Department of Endocrine Neurobiology, Institute of Experimental Medicine, Hungarian Academy of Sciences, Budapest, Hungary.
Medical Gene Technology Unit, Institute of Experimental Medicine, Hungarian Academy of Sciences, Budapest, Hungary.
Thyroid. 2019 Dec;29(12):1858-1868. doi: 10.1089/thy.2019.0357. Epub 2019 Dec 6.

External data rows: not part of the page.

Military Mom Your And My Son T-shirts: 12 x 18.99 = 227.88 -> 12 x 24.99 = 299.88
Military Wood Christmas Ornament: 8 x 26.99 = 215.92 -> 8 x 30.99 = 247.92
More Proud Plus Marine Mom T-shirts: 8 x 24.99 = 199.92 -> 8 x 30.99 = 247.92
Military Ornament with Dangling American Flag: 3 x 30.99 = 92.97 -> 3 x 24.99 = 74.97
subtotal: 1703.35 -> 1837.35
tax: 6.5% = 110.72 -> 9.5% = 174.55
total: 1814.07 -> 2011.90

Glycine is a classical neurotransmitter that has role in both inhibitory and excitatory synapses. To understand whether glycinergic inputs are involved in the regulation of the hypophysiotropic thyrotropin-releasing hormone (TRH) neurons, the central controllers of the hypothalamic-pituitary-thyroid axis, the glycinergic innervation of the TRH neurons was studied in the hypothalamic paraventricular nucleus (PVN). Double-labeling immunocytochemistry and patch-clamp electrophysiology were used to determine the role of glycinergic neurons in the regulation of TRH neurons in the PVN. Anterograde and retrograde tracing methods were used to determine the sources of the glycinergic input of TRH neurons. Glycine transporter-2 (GLYT2), a marker of glycinergic neurons, containing axons were found to establish symmetric type of synapses on TRH neurons in the PVN. Furthermore, glycine receptor immunoreactivity was observed in these TRH neurons. The raphe magnus (RMg) and the ventrolateral periaqueductal gray (VLPAG) were found to be the exclusive sources of the glycinergic innervation of the TRH neurons within the PVN. Patch-clamp electrophysiology using sections of TRH-IRES-tdTomato mice showed that glycine hyperpolarized the TRH neurons and completely blocked the firing of these neurons. Glycine also markedly hyperpolarized the TRH neurons in the presence of tetrodotoxin demonstrating the direct effect of glycine. In more than 60% of the TRH neurons, spontaneous inhibitory postsynaptic currents (sIPSCs) were observed, even after the pharmacological inhibition of glutamatergic and GABAergic neuronal transmission. The glycine antagonist, strychnine, almost completely abolished these sIPSCs, demonstrating the inhibitory nature of the glycinergic input of TRH neurons. These data demonstrate that TRH neurons in the PVN receive glycinergic inputs from the RMg and the VLPAG. The symmetric type of synaptic connection and the results of the electrophysiological experiments demonstrate the inhibitory nature of these inputs.
甘氨酸是一种经典的神经递质,在抑制性和兴奋性突触中都有作用。为了了解甘氨酸能输入是否参与了下丘脑-垂体-甲状腺轴的下丘脑促甲状腺素释放激素(TRH)神经元的调节,研究了下丘脑室旁核(PVN)中 TRH 神经元的甘氨酸能传入。使用双标记免疫细胞化学和膜片钳电生理学来确定 PVN 中 TRH 神经元中甘氨酸能神经元在调节 TRH 神经元中的作用。使用顺行和逆行示踪方法来确定 TRH 神经元甘氨酸能输入的来源。发现含有轴突的甘氨酸转运体-2(GLYT2),作为甘氨酸能神经元的标志物,在 PVN 中的 TRH 神经元上建立了对称型的突触。此外,在这些 TRH 神经元中观察到甘氨酸受体免疫反应性。发现中缝大核(RMg)和腹外侧导水管周围灰质(VLPAG)是 PVN 中 TRH 神经元甘氨酸能传入的唯一来源。使用 TRH-IRES-tdTomato 小鼠切片的膜片钳电生理学显示,甘氨酸使 TRH 神经元超极化,并完全阻断这些神经元的放电。甘氨酸也明显使 TRH 神经元超极化,在存在河豚毒素的情况下,证明了甘氨酸的直接作用。在超过 60%的 TRH 神经元中,观察到自发性抑制性突触后电流(sIPSCs),即使在谷氨酸能和 GABA 能神经元传递的药理学抑制后也是如此。甘氨酸拮抗剂士的宁几乎完全消除了这些 sIPSCs,证明了 TRH 神经元甘氨酸能传入的抑制性质。这些数据表明,PVN 中的 TRH 神经元接收来自 RMg 和 VLPAG 的甘氨酸能输入。对称型突触连接和电生理实验的结果表明了这些输入的抑制性质。